El fondo soberano de Noruega, originado a partir de las reservas de petróleo del Mar del Norte, es fundamental para la economía del país, proporcionando estabilidad financiera. Sin embargo, otro de los grandes activos noruegos es el esquí, un deporte que ha convertido a la nieve en un verdadero tesoro. Esto se hace evidente en el caso de Johannes Klaebo, reconocido como uno de los mejores esquiadores de fondo de todos los tiempos, acumulando un impresionante palmarés de 11 medallas olímpicas, seis de ellas logradas en los recientes Juegos Olímpicos de invierno en Milano-Cortina.
Klaebo, cuya trayectoria comenzó como velocista en pruebas cortas, ha evolucionado hasta convertirse en un maestro del esquí, capaz de sobresalir en todas las distancias. Este prodigio, de 1,83 metros y 70 kilos, cuenta con una musculatura impresionante, en gran parte gracias a la influencia de su abuelo, Kare Hosflot, quien ha sido una figura clave en su carrera. Hosflot, a sus 83 años, no solo es su mentor, sino también el responsable de su disciplina y preparación psicológica.
La dedicación del abuelo ha sido crucial para que Klaebo desarrolle su técnica y amor por el detalle.
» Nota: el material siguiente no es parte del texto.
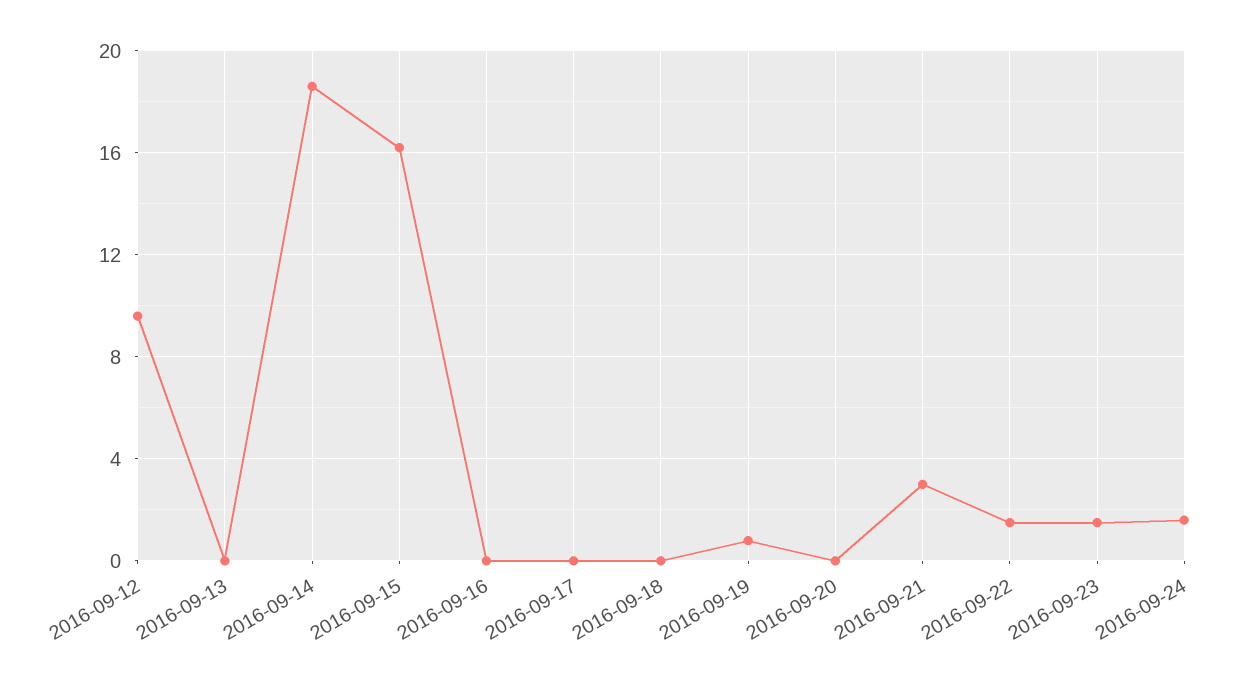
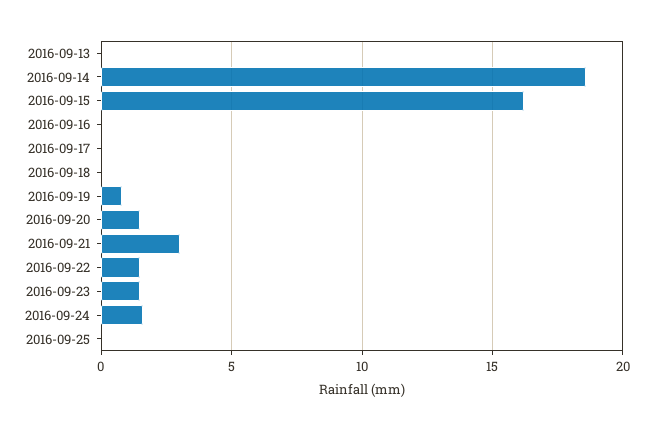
2016-09-12: 9.5 -> none
2016-09-20: 0 -> 1.5
2016-09-25: none -> 0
A través de un riguroso entrenamiento y una genética privilegiada, ha logrado convertirse en una figura icónica del deporte, trascendiendo su disciplina. Su familia juega un papel importante en su éxito, desde su padre, que actúa como mánager, hasta su madre, encargada de las finanzas. Todos se involucran en su carrera, haciendo de Klaebo una auténtica empresa familiar.
El esquiador noruego ha compartido sus pensamientos sobre la disciplina y la búsqueda de la felicidad. Para él, el esquí de fondo representa su conexión con el universo, un sueño que nunca pensó alcanzar. “Lo soñaba, pero era uno de esos sueños lejanos”, afirma Klaebo, destacando que su deseo no tenía ambiciones ocultas ni un plan preestablecido, como probablemente sí lo tenía su abuelo.
El talento de Klaebo ha llevado a comparaciones con otras grandes figuras deportivas, como el ciclista Tadej Pogačar. Su habilidad en el esquí de fondo ha llamado la atención de equipos de ciclismo, y el mánager del equipo Uno-X, Thor Hushovd, ha expresado su interés en que Klaebo explore esta nueva disciplina. Según Hushovd, “Klaebo tiene un talento natural para el ciclismo” y su experiencia en el esquí de fondo podría facilitar su adaptación a este deporte.
Las opiniones de expertos en rendimiento, como Xabier Artetxe de Red Bull, también respaldan la idea de que los atletas de otras disciplinas pueden tener éxito en el ciclismo, debido a las características específicas de este deporte, que se centra más en las capacidades físicas. Ejemplos de atletas que han hecho esta transición con éxito abundan, como Primož Roglič y Remco Evenepoel, quienes han demostrado que el talento puede trasladarse entre deportes.
La posibilidad de que Klaebo se adentre en el ciclismo abre un nuevo capítulo en su carrera. Mientras se entrena con ciclistas profesionales, el mundo del deporte observa con expectación. La habilidad del noruego, combinada con su ética de trabajo, podría hacerle destacar en un nuevo ámbito, lo que sería un testimonio más de su extraordinario talento y versatilidad como atleta.